Source data:
######

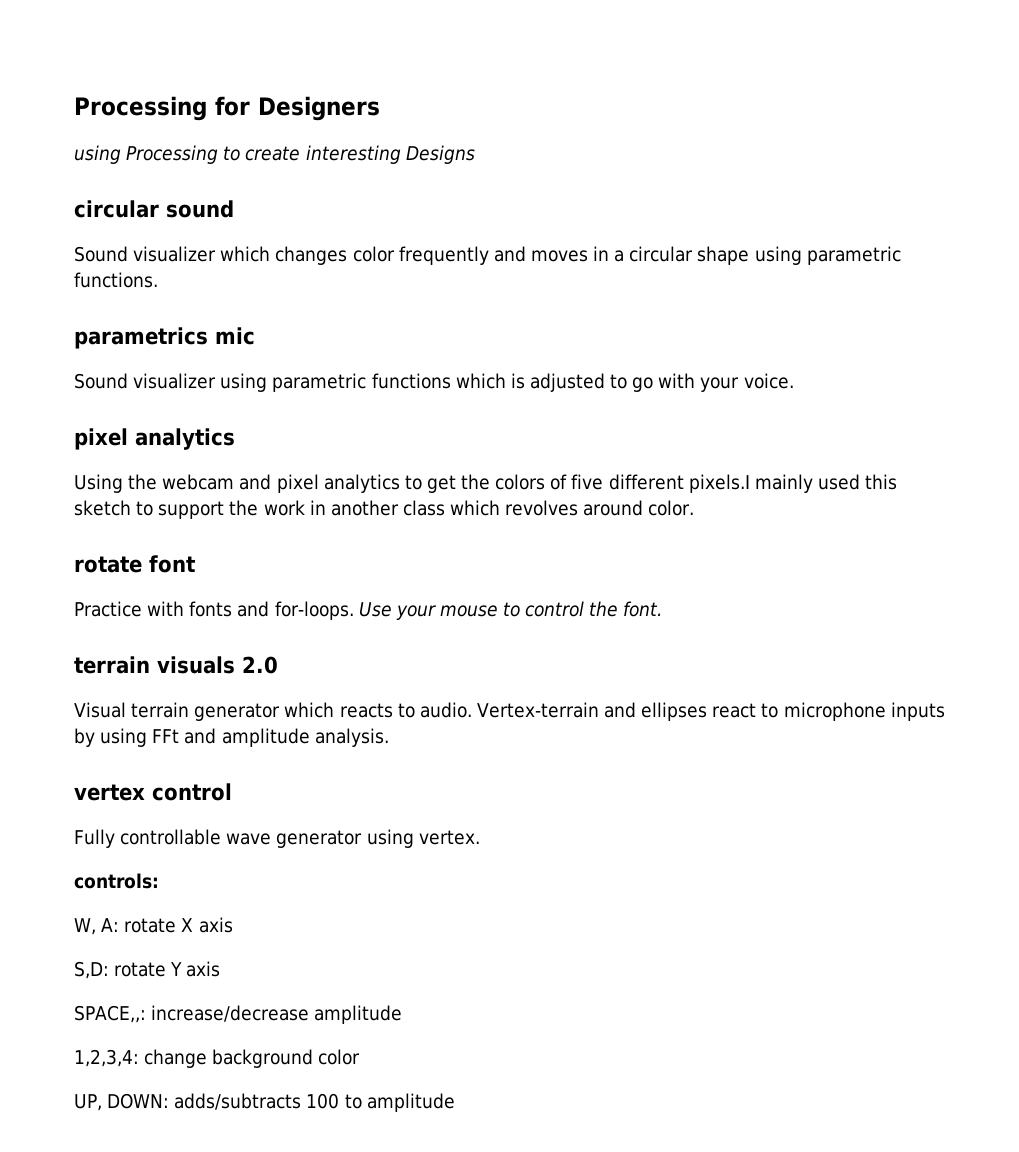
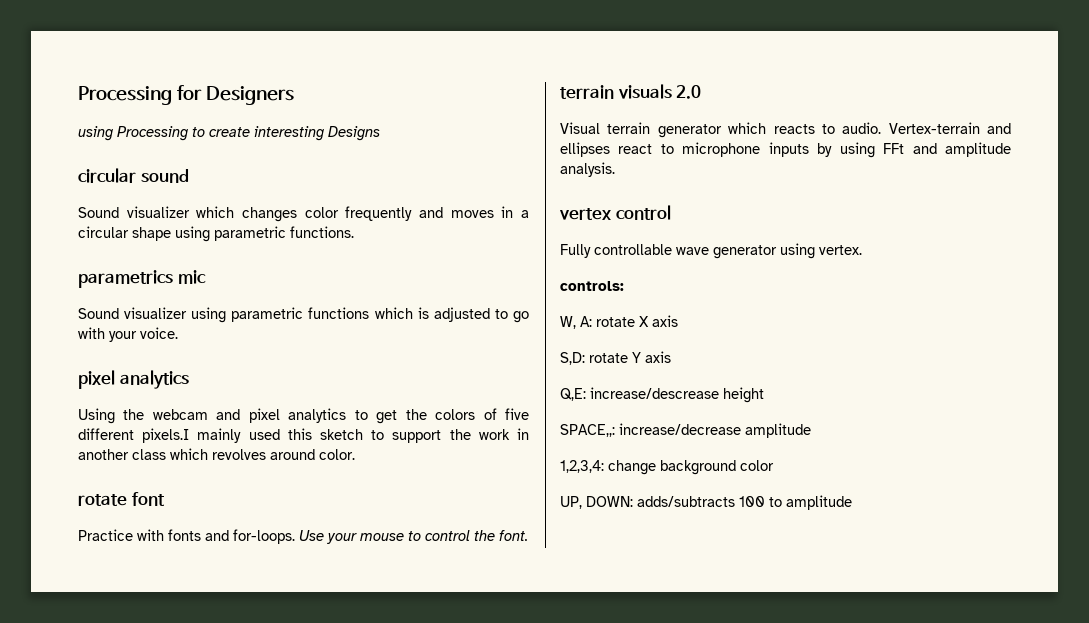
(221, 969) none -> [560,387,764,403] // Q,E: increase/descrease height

######

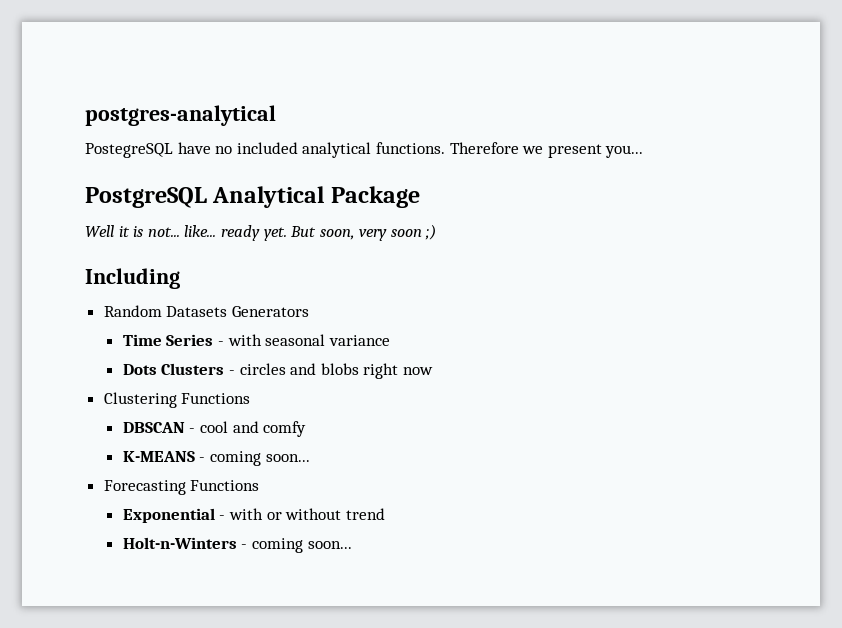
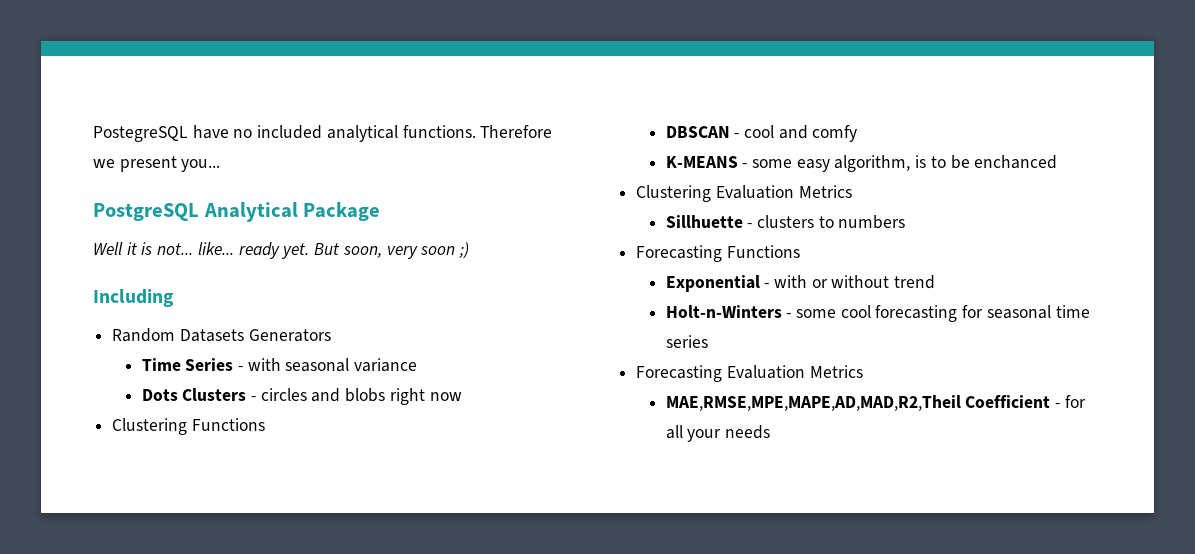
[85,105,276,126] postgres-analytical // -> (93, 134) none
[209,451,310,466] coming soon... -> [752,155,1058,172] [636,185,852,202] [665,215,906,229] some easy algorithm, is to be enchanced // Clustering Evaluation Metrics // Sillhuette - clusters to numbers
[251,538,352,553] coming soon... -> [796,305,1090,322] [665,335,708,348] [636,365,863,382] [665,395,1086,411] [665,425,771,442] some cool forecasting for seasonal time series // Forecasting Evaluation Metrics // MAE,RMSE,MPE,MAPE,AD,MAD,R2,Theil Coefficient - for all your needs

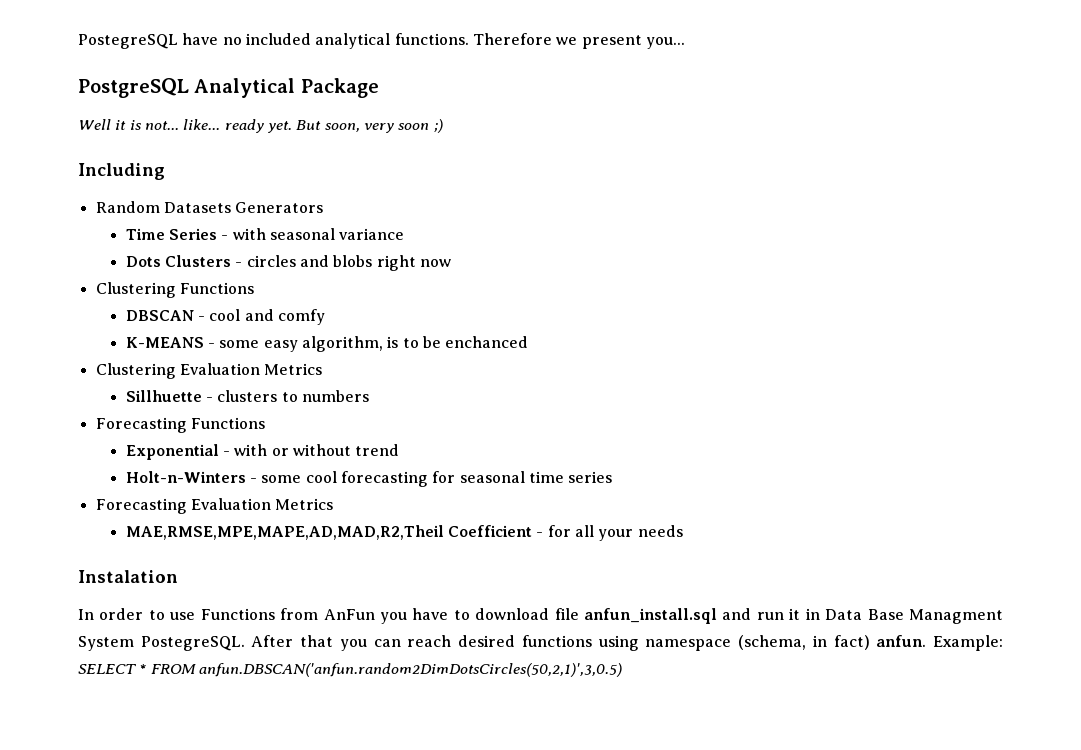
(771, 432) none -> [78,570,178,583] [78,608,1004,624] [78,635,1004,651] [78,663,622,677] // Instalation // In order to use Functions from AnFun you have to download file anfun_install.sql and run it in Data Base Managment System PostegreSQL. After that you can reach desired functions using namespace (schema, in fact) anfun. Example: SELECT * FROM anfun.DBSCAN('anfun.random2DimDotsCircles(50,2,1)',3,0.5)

######

Line for line, output the entries above from the line with "[85,105,276,126] postgres-analytical //" to the line with "(771, 432) none", both included, and nothing more. Skip pictures.

Exercise answer:
[85,105,276,126] postgres-analytical // -> (93, 134) none
[209,451,310,466] coming soon... -> [752,155,1058,172] [636,185,852,202] [665,215,906,229] some easy algorithm, is to be enchanced // Clustering Evaluation Metrics // Sillhuette - clusters to numbers
[251,538,352,553] coming soon... -> [796,305,1090,322] [665,335,708,348] [636,365,863,382] [665,395,1086,411] [665,425,771,442] some cool forecasting for seasonal time series // Forecasting Evaluation Metrics // MAE,RMSE,MPE,MAPE,AD,MAD,R2,Theil Coefficient - for all your needs

(771, 432) none -> [78,570,178,583] [78,608,1004,624] [78,635,1004,651] [78,663,622,677] // Instalation // In order to use Functions from AnFun you have to download file anfun_install.sql and run it in Data Base Managment System PostegreSQL. After that you can reach desired functions using namespace (schema, in fact) anfun. Example: SELECT * FROM anfun.DBSCAN('anfun.random2DimDotsCircles(50,2,1)',3,0.5)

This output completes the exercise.